Creation of an Aquaculture Act

In 2016, the Standing Senate Committee on Fisheries and Oceans tabled a report, An Ocean of Opportunities: Aquaculture in Canada. The report called for a unified legislative framework to make the aquaculture industry in Canada more globally competitive. The February 2017 report of the Advisory Council on Economic Growth also highlighted the need for legislative reform.
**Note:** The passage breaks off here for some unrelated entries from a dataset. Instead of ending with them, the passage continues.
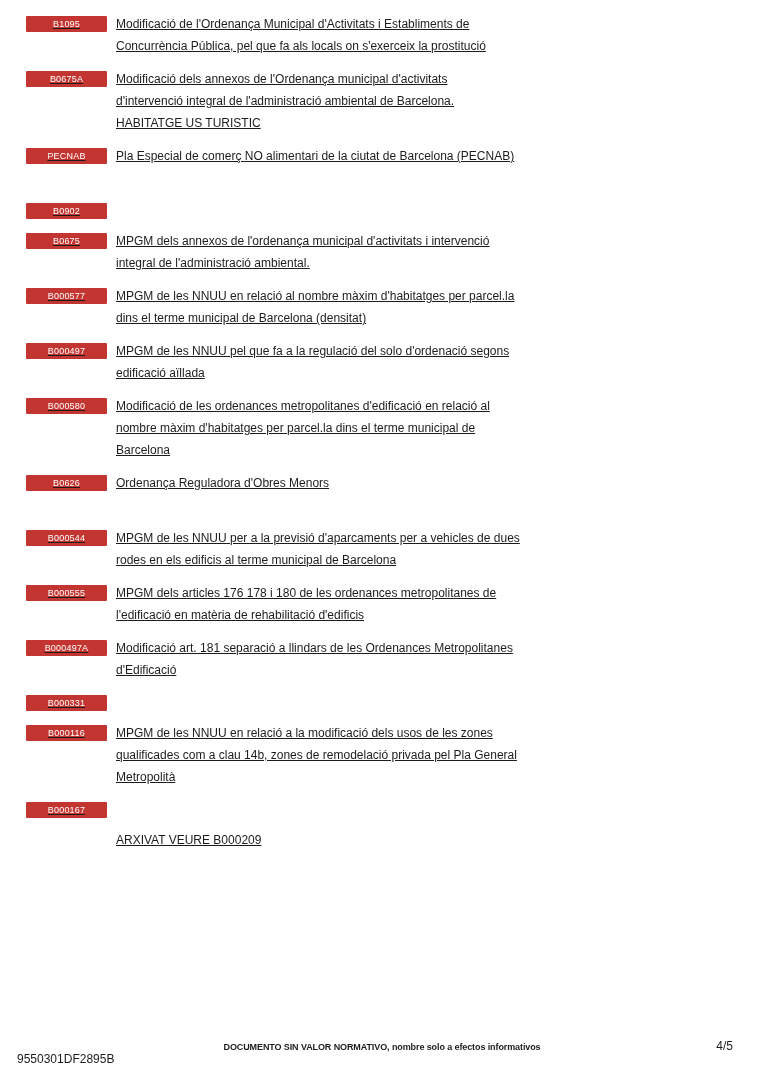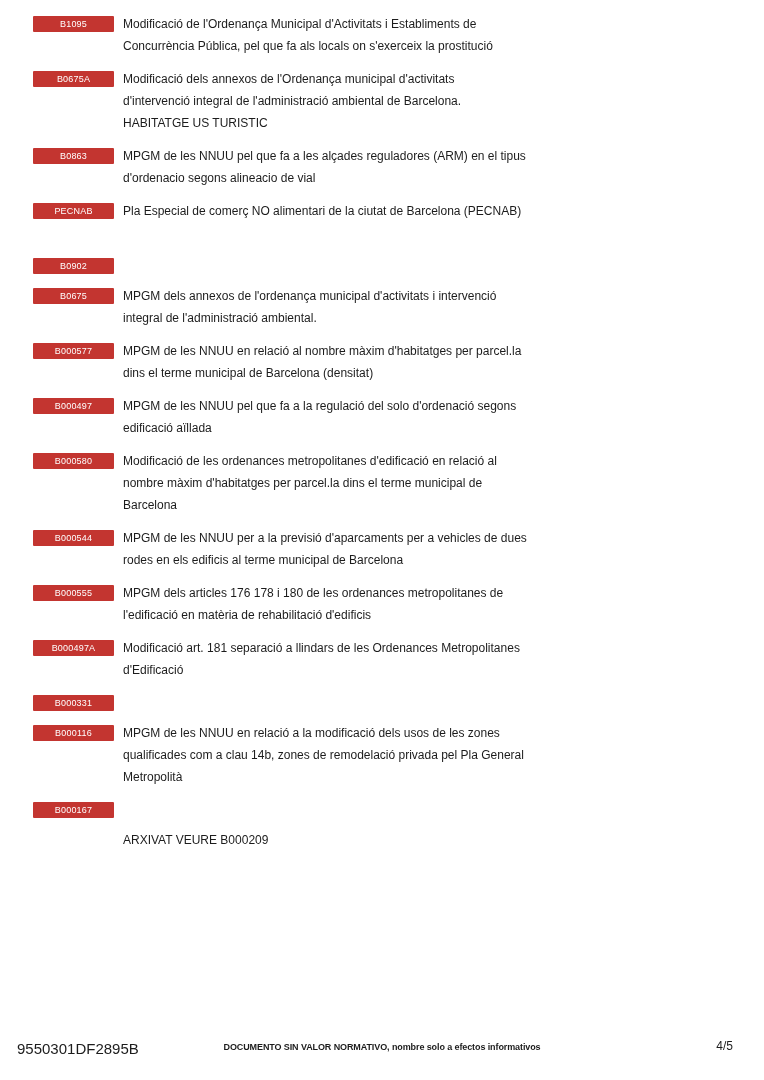"B1095" .items { padding: 13px 0 0 33px -> 13px 0 0 26px; text-decoration: none -> underline }
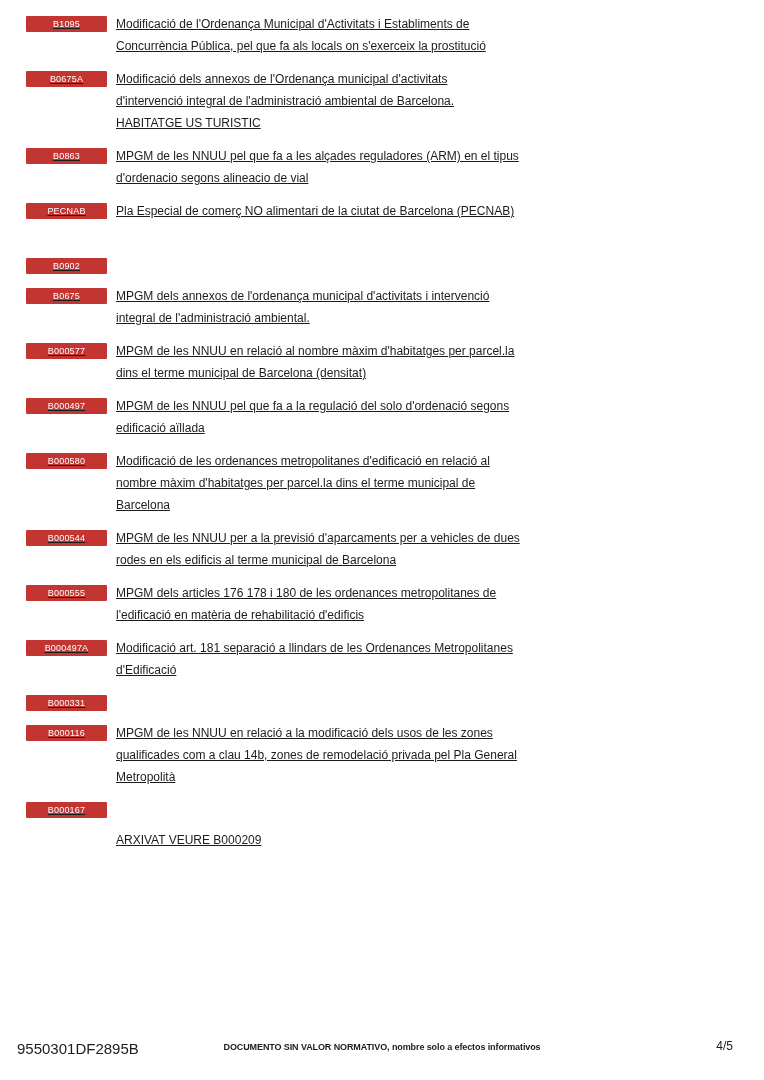"B0863" div.item { html: <div> <span>B0863</span> <span>MPGM de les NNUU pel que fa a les alçades reguladores (ARM) en el tipus d'ordenacio segons alineacio de vial</span> </div> -> none }
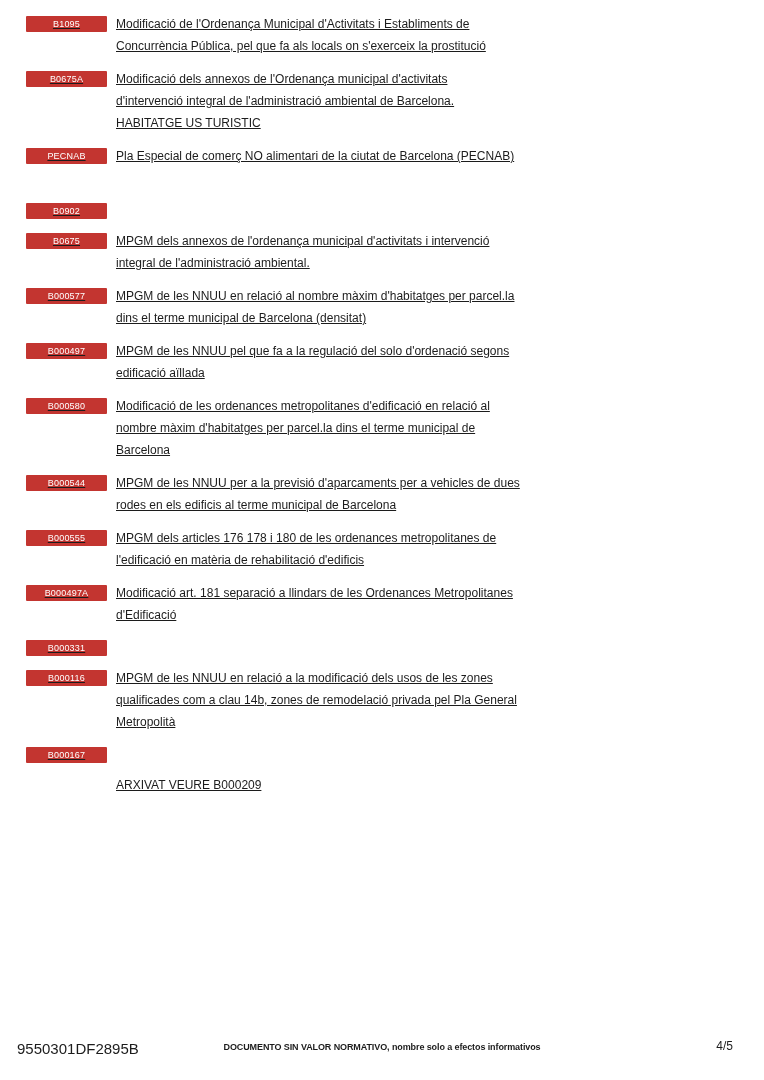"B0626" div.item { html: none -> <div> <span>B0626</span> <span>Ordenança Reguladora d'Obres Menors</span> </div> }
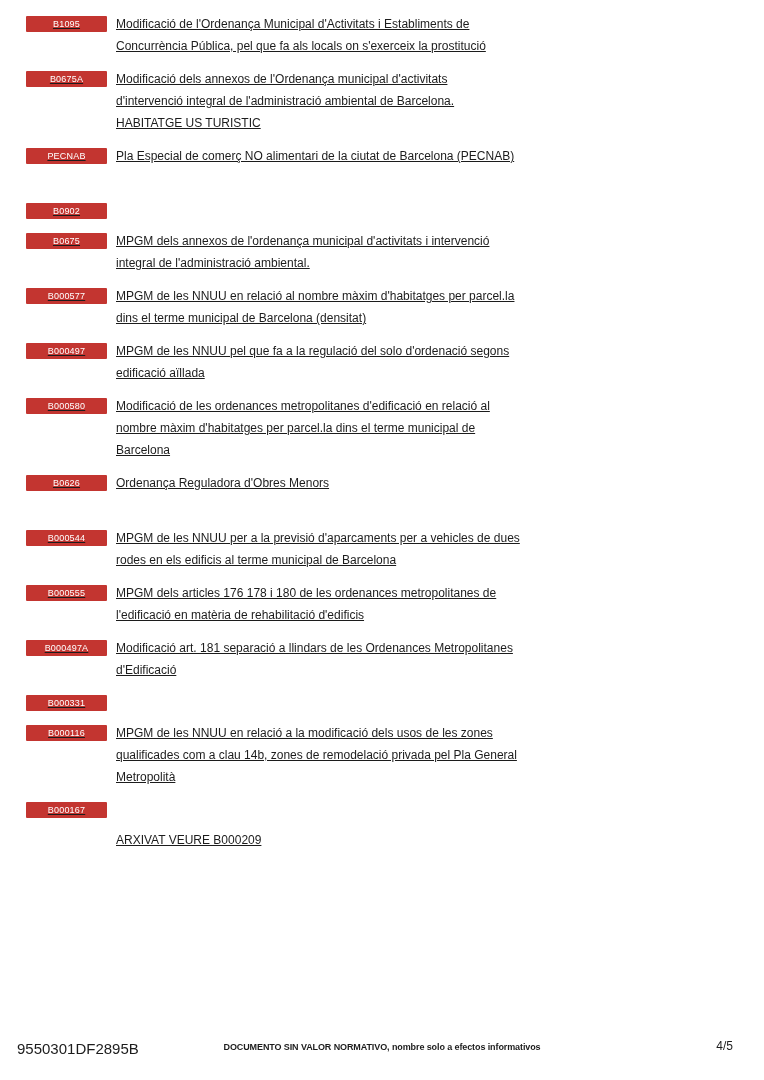"9550301DF2895B" .footer .ref { font-size: 15px -> 12px; top: 4px -> 16px }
As a result, the Government of Canada committed to exploring the development of federal aquaculture legislation.

At the December 2018 meeting of Canadian Council of Fisheries and Aquaculture Ministers, federal, provincial and territorial ministers confirmed support for a federal Aquaculture Act of "limited scope that respects federal, provincial and territorial jurisdictions, and provides greater clarity to the sector." Building on the 2018 Canadian Council of Fisheries and Aquaculture agreement, the 2019 mandate letter from the Prime Minister to the Minister of Fisheries, Oceans and the Canadian Coast Guard asks the Minister to "begin work to introduce Canada's first-ever Aquaculture Act."

Based on recommendations from the Standing Senate Committee on Fisheries and Oceans and the Canadian Council of Fisheries and Aquaculture Ministers, work is underway to develop a federal Aquaculture Act that:

This report provides a summary of what the department heard during a national engagement process with provinces/territories, industry, environmental non-governmental organizations, academia, the general public and other partners between August 2020 and February 2021. Some comments were also received from Indigenous groups, which are included in this report; however, engagement with Indigenous peoples is ongoing and a separate what we heard report will be published following the completion of that process.

Fisheries and Oceans Canada (DFO) led preliminary engagement to identify priority issues in 2017 to 2018 and also held a series of in-person and online consultations throughout the spring and fall of 2019 (a summary of the 2019 engagements is available).

Aquaculture regulation in Canada

In Canada, aquaculture has been regulated since the 1980s through existing federal-provincial/territorial legislation and regulations that apply to specific aquaculture activities. Over time, incremental changes to these multiple laws, regulations and associated policies have created a complicated regulatory system with different requirements across the country.

There are currently 3 distinct regulatory approaches to aquaculture across Canada. In British Columbia, DFO issues aquaculture licences under the Fisheries Act's Pacific Aquaculture Regulations and is directly responsible for environmental regulation of the sector. The province is responsible for land management and issues leases to grant exclusive use of submerged provincial land for the purpose of culturing aquatic organisms.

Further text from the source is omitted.